→ YOUR TASK
Transcribe these records exactly, dropping every picture.
========
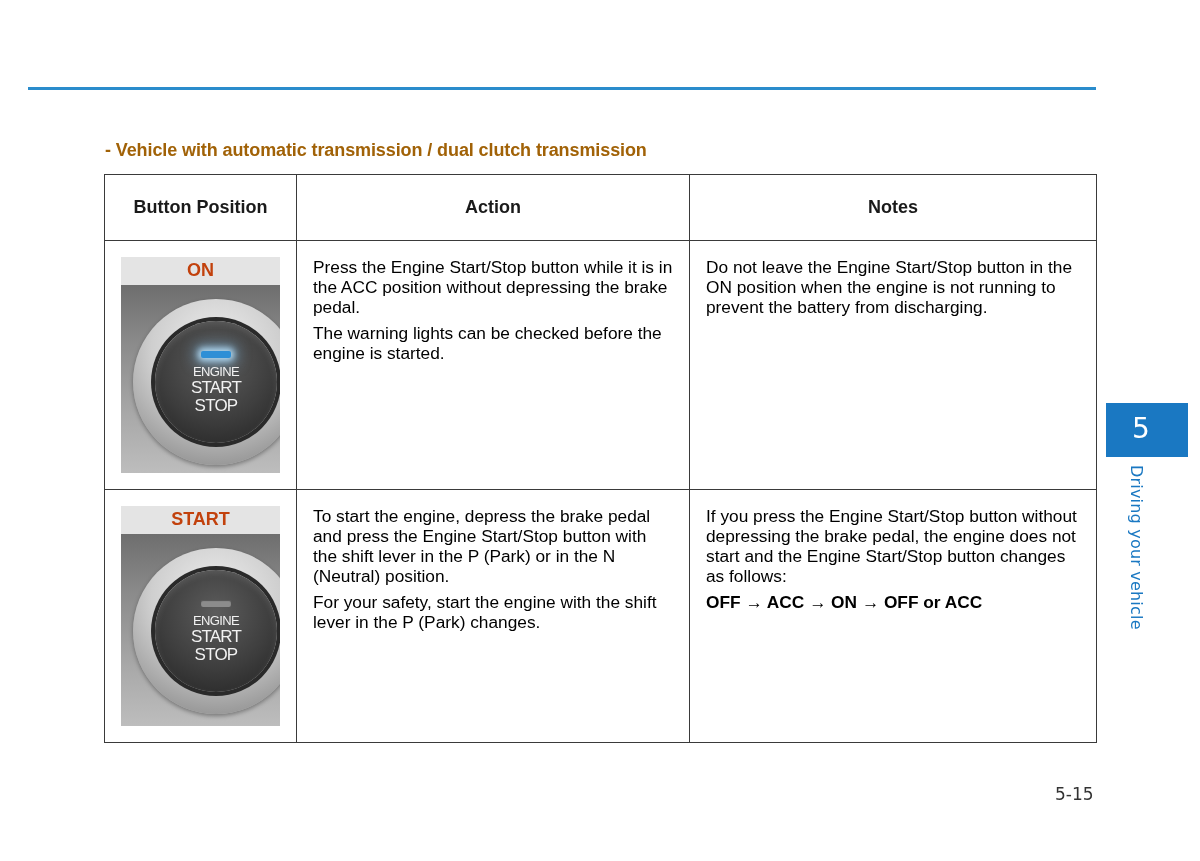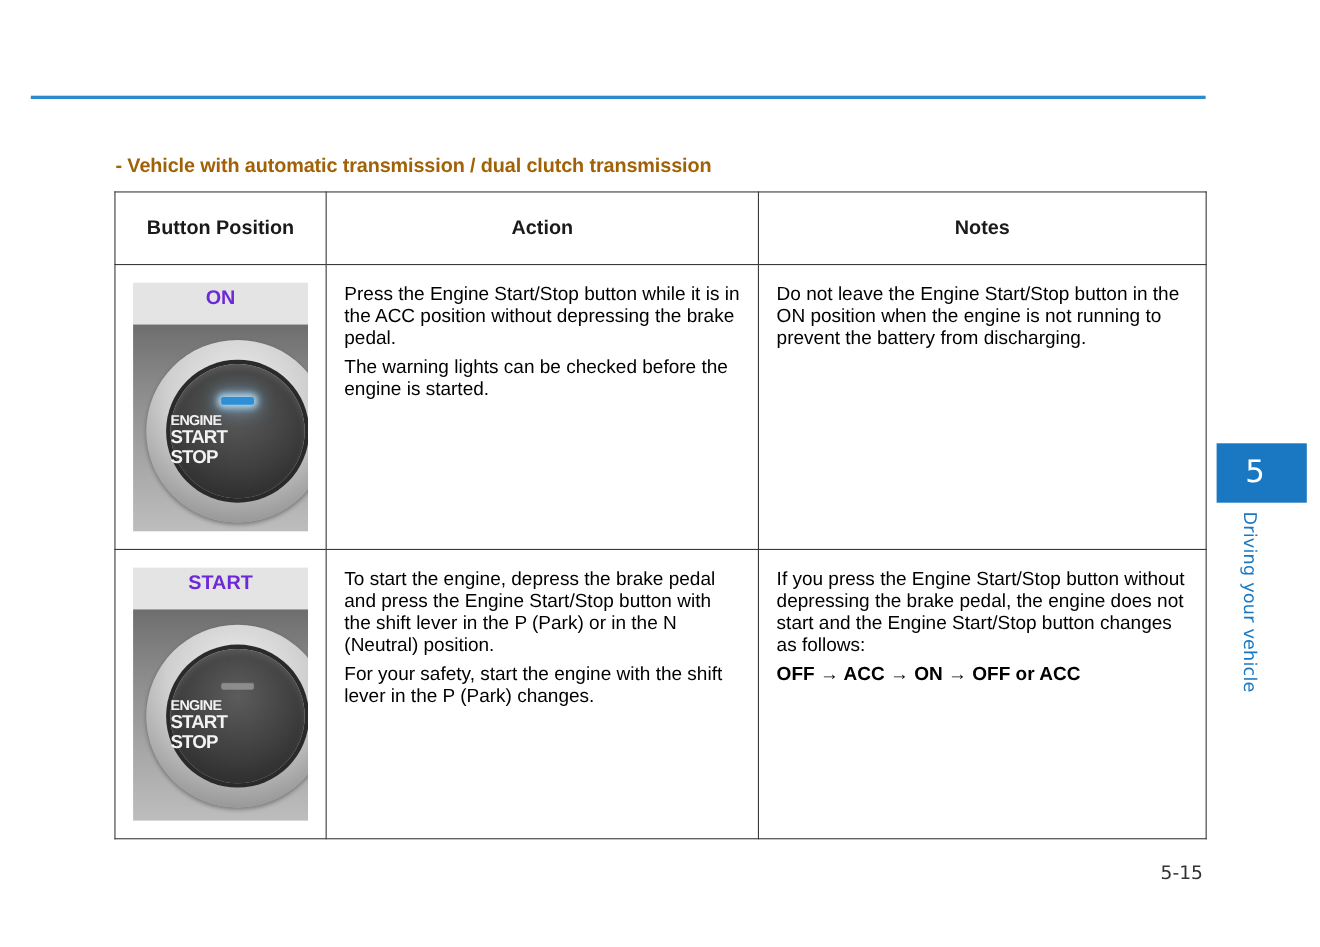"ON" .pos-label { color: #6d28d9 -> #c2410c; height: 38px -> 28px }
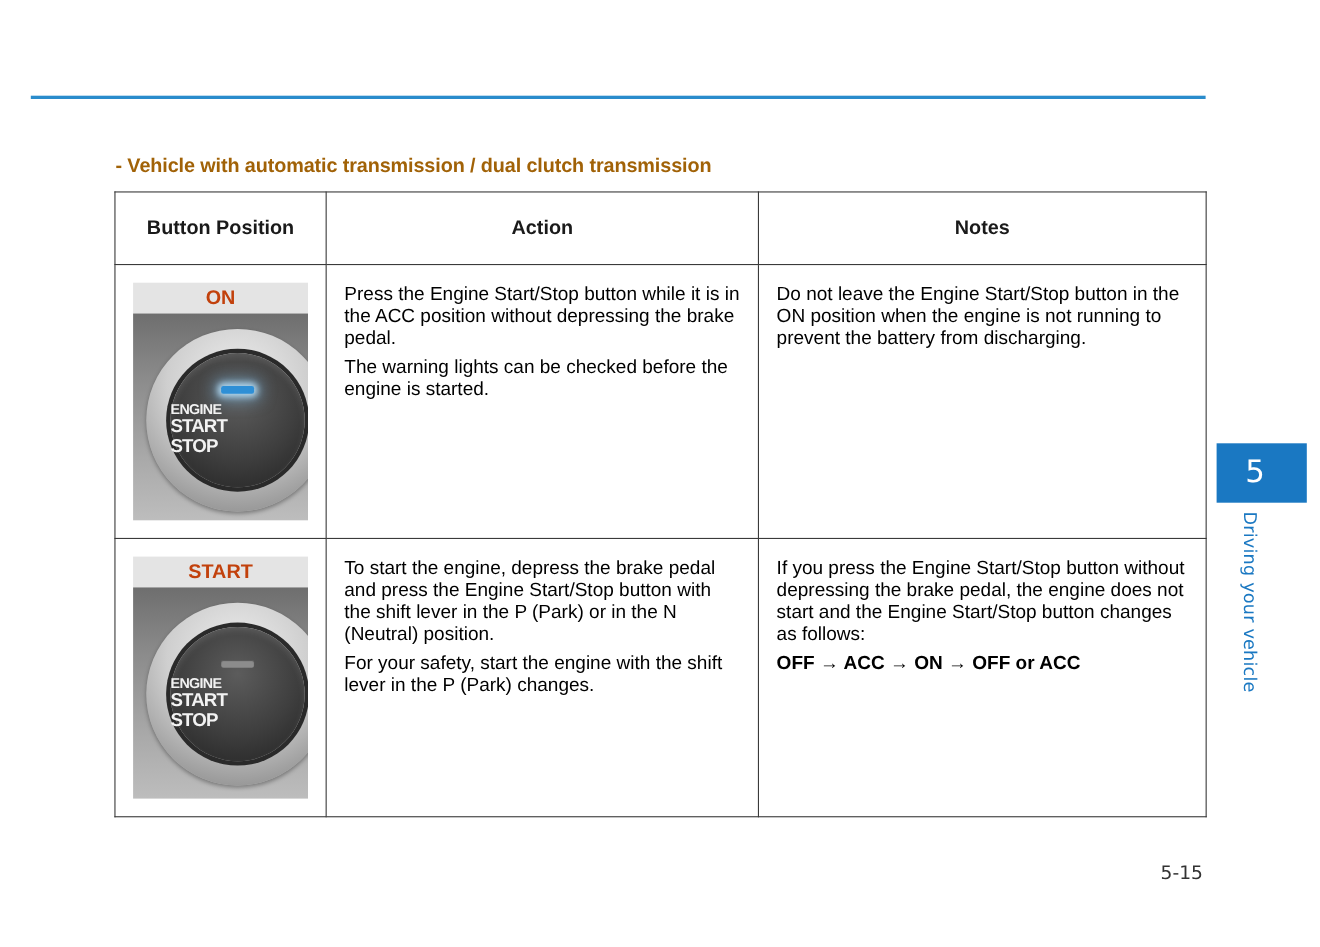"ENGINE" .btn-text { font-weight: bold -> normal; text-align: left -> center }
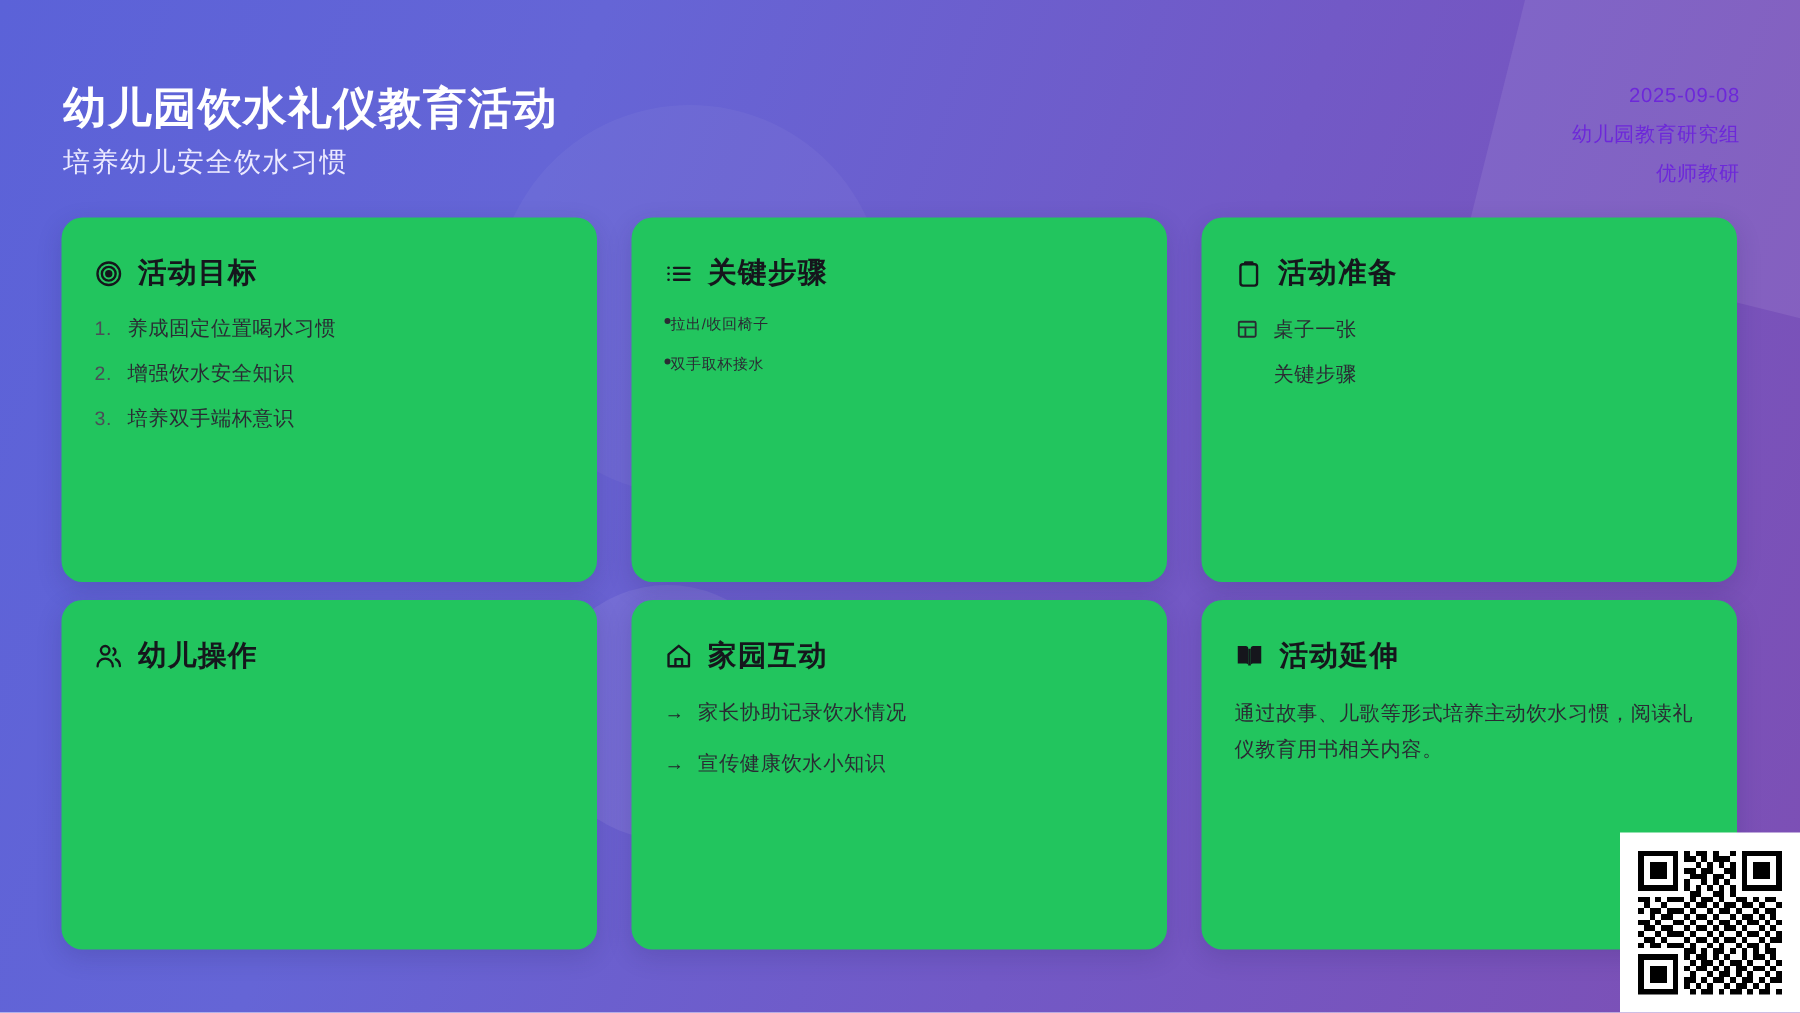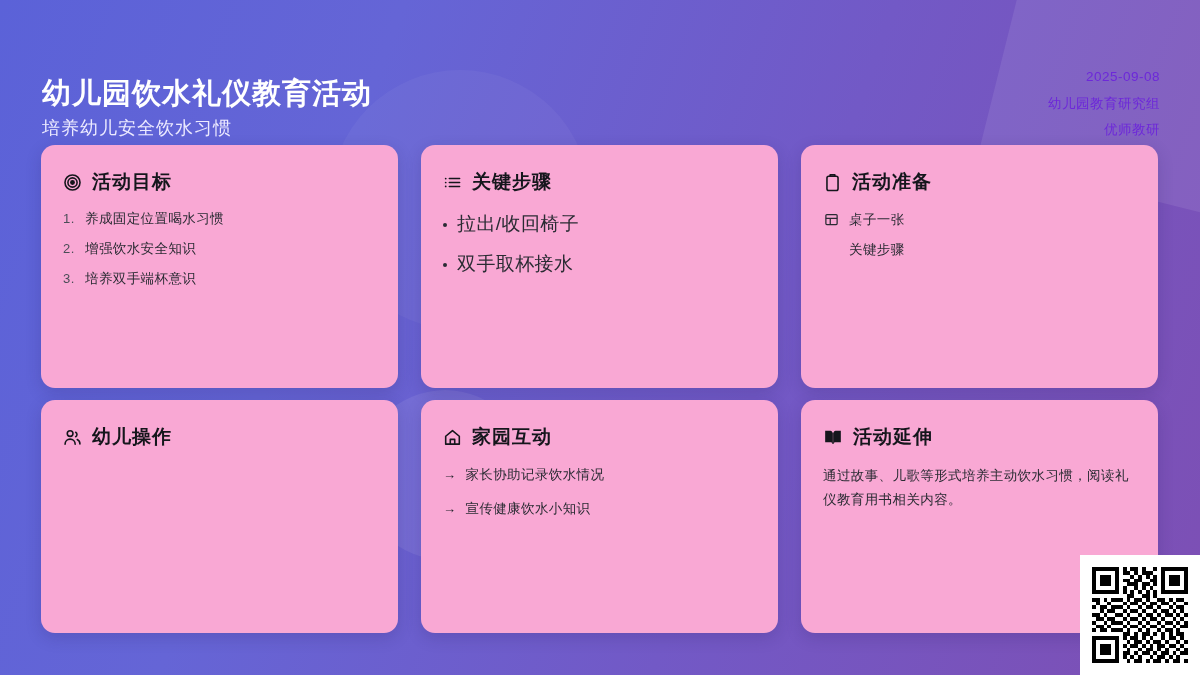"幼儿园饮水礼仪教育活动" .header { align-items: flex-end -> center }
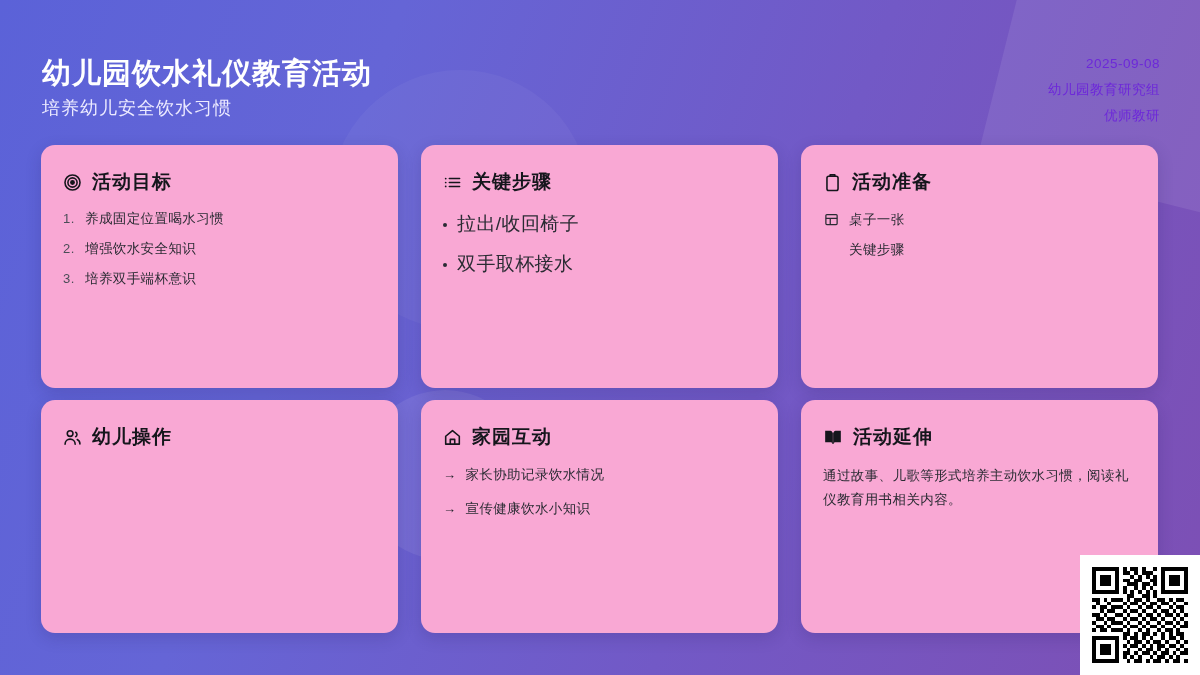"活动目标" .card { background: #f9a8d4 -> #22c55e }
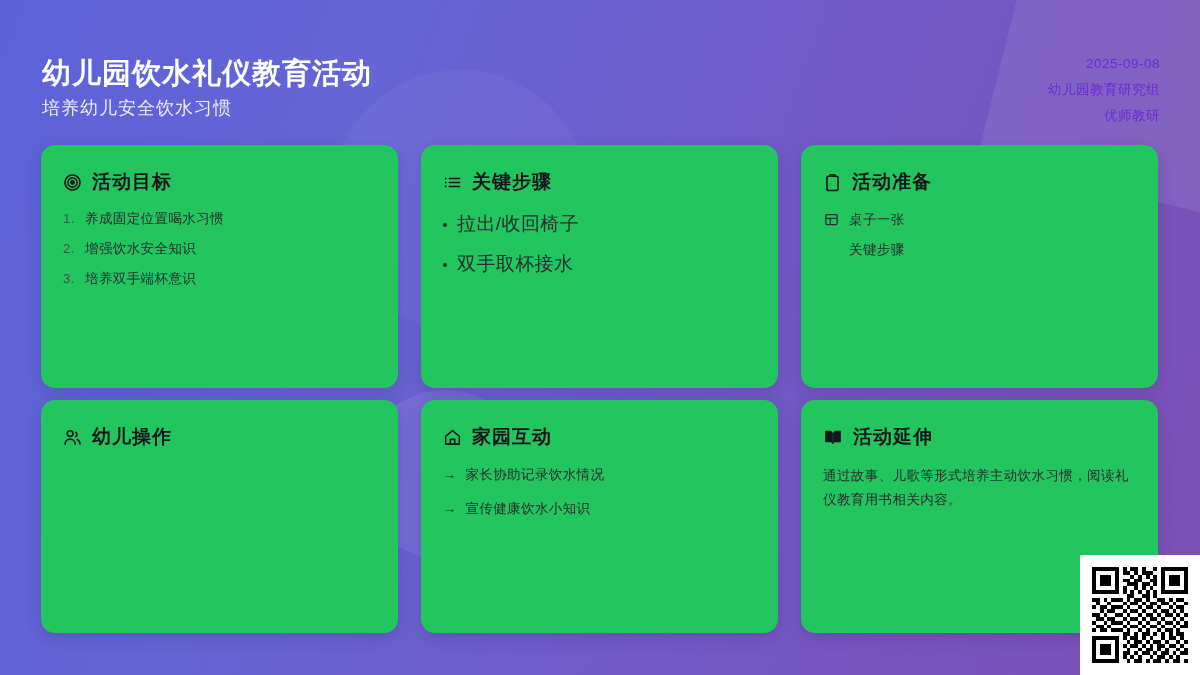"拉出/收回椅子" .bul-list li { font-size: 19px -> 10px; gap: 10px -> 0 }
========
→ OUTPUT BELOW
"ON" .pos-label { color: #6d28d9 -> #c2410c; height: 38px -> 28px }
"ENGINE" .btn-text { font-weight: bold -> normal; text-align: left -> center }
"幼儿园饮水礼仪教育活动" .header { align-items: flex-end -> center }
"活动目标" .card { background: #f9a8d4 -> #22c55e }
"拉出/收回椅子" .bul-list li { font-size: 19px -> 10px; gap: 10px -> 0 }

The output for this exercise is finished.